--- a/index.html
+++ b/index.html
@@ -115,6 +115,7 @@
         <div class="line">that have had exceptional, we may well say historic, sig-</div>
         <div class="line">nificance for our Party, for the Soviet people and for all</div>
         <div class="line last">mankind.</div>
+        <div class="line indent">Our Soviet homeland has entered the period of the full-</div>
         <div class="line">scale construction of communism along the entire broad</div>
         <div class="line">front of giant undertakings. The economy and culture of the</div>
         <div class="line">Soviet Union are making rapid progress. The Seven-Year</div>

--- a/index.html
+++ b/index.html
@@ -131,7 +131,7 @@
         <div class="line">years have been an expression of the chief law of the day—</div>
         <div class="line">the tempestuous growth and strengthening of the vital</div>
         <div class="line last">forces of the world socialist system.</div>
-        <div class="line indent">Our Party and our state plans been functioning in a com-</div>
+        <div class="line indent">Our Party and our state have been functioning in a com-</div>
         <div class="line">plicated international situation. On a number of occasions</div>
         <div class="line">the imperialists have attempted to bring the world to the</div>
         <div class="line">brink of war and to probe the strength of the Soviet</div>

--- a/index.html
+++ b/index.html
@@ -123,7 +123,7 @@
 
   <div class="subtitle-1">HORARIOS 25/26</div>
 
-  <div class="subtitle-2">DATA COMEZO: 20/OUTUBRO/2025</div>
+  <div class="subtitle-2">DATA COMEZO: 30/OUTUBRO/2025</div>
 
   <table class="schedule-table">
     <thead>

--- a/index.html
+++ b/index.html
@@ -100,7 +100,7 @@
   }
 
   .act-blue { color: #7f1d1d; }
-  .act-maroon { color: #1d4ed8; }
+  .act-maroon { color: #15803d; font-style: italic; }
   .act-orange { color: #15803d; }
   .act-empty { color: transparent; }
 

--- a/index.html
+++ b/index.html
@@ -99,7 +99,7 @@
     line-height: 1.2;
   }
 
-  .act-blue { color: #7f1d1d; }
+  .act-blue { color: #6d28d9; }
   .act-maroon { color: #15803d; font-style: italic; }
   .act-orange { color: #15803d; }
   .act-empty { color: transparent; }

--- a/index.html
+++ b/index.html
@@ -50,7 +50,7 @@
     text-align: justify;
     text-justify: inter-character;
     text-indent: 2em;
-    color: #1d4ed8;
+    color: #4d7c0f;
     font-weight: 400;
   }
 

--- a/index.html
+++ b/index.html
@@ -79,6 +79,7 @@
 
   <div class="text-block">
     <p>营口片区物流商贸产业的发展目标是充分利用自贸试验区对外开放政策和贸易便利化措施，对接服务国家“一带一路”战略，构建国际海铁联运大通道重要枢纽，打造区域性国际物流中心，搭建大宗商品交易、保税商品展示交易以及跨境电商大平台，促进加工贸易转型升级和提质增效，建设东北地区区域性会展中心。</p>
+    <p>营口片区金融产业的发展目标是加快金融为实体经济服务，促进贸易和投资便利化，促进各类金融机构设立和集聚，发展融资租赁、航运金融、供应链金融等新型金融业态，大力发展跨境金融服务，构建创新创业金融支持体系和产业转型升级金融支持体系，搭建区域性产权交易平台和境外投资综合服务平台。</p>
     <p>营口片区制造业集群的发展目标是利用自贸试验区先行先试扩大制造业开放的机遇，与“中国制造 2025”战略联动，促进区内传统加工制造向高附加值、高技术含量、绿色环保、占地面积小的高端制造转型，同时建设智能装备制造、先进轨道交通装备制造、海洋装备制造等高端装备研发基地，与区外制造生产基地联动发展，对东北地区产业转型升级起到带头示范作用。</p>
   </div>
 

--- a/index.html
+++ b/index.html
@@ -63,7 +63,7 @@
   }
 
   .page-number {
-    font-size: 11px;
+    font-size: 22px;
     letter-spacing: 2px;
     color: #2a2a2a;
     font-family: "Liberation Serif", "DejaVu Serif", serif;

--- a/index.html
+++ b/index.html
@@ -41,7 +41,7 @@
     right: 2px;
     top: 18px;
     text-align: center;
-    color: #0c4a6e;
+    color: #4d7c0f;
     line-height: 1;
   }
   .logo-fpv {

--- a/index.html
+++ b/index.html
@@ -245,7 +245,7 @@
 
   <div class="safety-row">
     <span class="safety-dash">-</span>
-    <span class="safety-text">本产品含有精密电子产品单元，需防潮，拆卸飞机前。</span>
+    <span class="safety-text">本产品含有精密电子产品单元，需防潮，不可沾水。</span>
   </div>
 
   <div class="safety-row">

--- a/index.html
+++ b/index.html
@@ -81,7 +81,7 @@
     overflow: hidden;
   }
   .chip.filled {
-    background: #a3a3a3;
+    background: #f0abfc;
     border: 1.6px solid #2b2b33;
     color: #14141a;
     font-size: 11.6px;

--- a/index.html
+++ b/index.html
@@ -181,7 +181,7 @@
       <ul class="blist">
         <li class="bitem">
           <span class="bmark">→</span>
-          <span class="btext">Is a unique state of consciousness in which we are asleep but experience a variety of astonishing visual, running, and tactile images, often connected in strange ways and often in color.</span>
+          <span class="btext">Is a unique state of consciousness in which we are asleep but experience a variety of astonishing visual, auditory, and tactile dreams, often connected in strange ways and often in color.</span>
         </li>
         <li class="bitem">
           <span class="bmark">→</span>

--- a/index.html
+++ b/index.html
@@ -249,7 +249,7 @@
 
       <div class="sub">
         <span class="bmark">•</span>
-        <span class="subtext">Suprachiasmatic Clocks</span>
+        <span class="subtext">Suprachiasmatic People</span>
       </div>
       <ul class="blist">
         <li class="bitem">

▬▬▬

Exercise:
The answer must be a word-for-word restatement of the records.

Solution to this problem:
--- a/index.html
+++ b/index.html
@@ -115,6 +115,7 @@
         <div class="line">that have had exceptional, we may well say historic, sig-</div>
         <div class="line">nificance for our Party, for the Soviet people and for all</div>
         <div class="line last">mankind.</div>
+        <div class="line indent">Our Soviet homeland has entered the period of the full-</div>
         <div class="line">scale construction of communism along the entire broad</div>
         <div class="line">front of giant undertakings. The economy and culture of the</div>
         <div class="line">Soviet Union are making rapid progress. The Seven-Year</div>

--- a/index.html
+++ b/index.html
@@ -131,7 +131,7 @@
         <div class="line">years have been an expression of the chief law of the day—</div>
         <div class="line">the tempestuous growth and strengthening of the vital</div>
         <div class="line last">forces of the world socialist system.</div>
-        <div class="line indent">Our Party and our state plans been functioning in a com-</div>
+        <div class="line indent">Our Party and our state have been functioning in a com-</div>
         <div class="line">plicated international situation. On a number of occasions</div>
         <div class="line">the imperialists have attempted to bring the world to the</div>
         <div class="line">brink of war and to probe the strength of the Soviet</div>

--- a/index.html
+++ b/index.html
@@ -123,7 +123,7 @@
 
   <div class="subtitle-1">HORARIOS 25/26</div>
 
-  <div class="subtitle-2">DATA COMEZO: 20/OUTUBRO/2025</div>
+  <div class="subtitle-2">DATA COMEZO: 30/OUTUBRO/2025</div>
 
   <table class="schedule-table">
     <thead>

--- a/index.html
+++ b/index.html
@@ -100,7 +100,7 @@
   }
 
   .act-blue { color: #7f1d1d; }
-  .act-maroon { color: #1d4ed8; }
+  .act-maroon { color: #15803d; font-style: italic; }
   .act-orange { color: #15803d; }
   .act-empty { color: transparent; }
 

--- a/index.html
+++ b/index.html
@@ -99,7 +99,7 @@
     line-height: 1.2;
   }
 
-  .act-blue { color: #7f1d1d; }
+  .act-blue { color: #6d28d9; }
   .act-maroon { color: #15803d; font-style: italic; }
   .act-orange { color: #15803d; }
   .act-empty { color: transparent; }

--- a/index.html
+++ b/index.html
@@ -50,7 +50,7 @@
     text-align: justify;
     text-justify: inter-character;
     text-indent: 2em;
-    color: #1d4ed8;
+    color: #4d7c0f;
     font-weight: 400;
   }
 

--- a/index.html
+++ b/index.html
@@ -79,6 +79,7 @@
 
   <div class="text-block">
     <p>营口片区物流商贸产业的发展目标是充分利用自贸试验区对外开放政策和贸易便利化措施，对接服务国家“一带一路”战略，构建国际海铁联运大通道重要枢纽，打造区域性国际物流中心，搭建大宗商品交易、保税商品展示交易以及跨境电商大平台，促进加工贸易转型升级和提质增效，建设东北地区区域性会展中心。</p>
+    <p>营口片区金融产业的发展目标是加快金融为实体经济服务，促进贸易和投资便利化，促进各类金融机构设立和集聚，发展融资租赁、航运金融、供应链金融等新型金融业态，大力发展跨境金融服务，构建创新创业金融支持体系和产业转型升级金融支持体系，搭建区域性产权交易平台和境外投资综合服务平台。</p>
     <p>营口片区制造业集群的发展目标是利用自贸试验区先行先试扩大制造业开放的机遇，与“中国制造 2025”战略联动，促进区内传统加工制造向高附加值、高技术含量、绿色环保、占地面积小的高端制造转型，同时建设智能装备制造、先进轨道交通装备制造、海洋装备制造等高端装备研发基地，与区外制造生产基地联动发展，对东北地区产业转型升级起到带头示范作用。</p>
   </div>
 

--- a/index.html
+++ b/index.html
@@ -63,7 +63,7 @@
   }
 
   .page-number {
-    font-size: 11px;
+    font-size: 22px;
     letter-spacing: 2px;
     color: #2a2a2a;
     font-family: "Liberation Serif", "DejaVu Serif", serif;

--- a/index.html
+++ b/index.html
@@ -41,7 +41,7 @@
     right: 2px;
     top: 18px;
     text-align: center;
-    color: #0c4a6e;
+    color: #4d7c0f;
     line-height: 1;
   }
   .logo-fpv {

--- a/index.html
+++ b/index.html
@@ -245,7 +245,7 @@
 
   <div class="safety-row">
     <span class="safety-dash">-</span>
-    <span class="safety-text">本产品含有精密电子产品单元，需防潮，拆卸飞机前。</span>
+    <span class="safety-text">本产品含有精密电子产品单元，需防潮，不可沾水。</span>
   </div>
 
   <div class="safety-row">

--- a/index.html
+++ b/index.html
@@ -81,7 +81,7 @@
     overflow: hidden;
   }
   .chip.filled {
-    background: #a3a3a3;
+    background: #f0abfc;
     border: 1.6px solid #2b2b33;
     color: #14141a;
     font-size: 11.6px;

--- a/index.html
+++ b/index.html
@@ -181,7 +181,7 @@
       <ul class="blist">
         <li class="bitem">
           <span class="bmark">→</span>
-          <span class="btext">Is a unique state of consciousness in which we are asleep but experience a variety of astonishing visual, running, and tactile images, often connected in strange ways and often in color.</span>
+          <span class="btext">Is a unique state of consciousness in which we are asleep but experience a variety of astonishing visual, auditory, and tactile dreams, often connected in strange ways and often in color.</span>
         </li>
         <li class="bitem">
           <span class="bmark">→</span>

--- a/index.html
+++ b/index.html
@@ -249,7 +249,7 @@
 
       <div class="sub">
         <span class="bmark">•</span>
-        <span class="subtext">Suprachiasmatic Clocks</span>
+        <span class="subtext">Suprachiasmatic People</span>
       </div>
       <ul class="blist">
         <li class="bitem">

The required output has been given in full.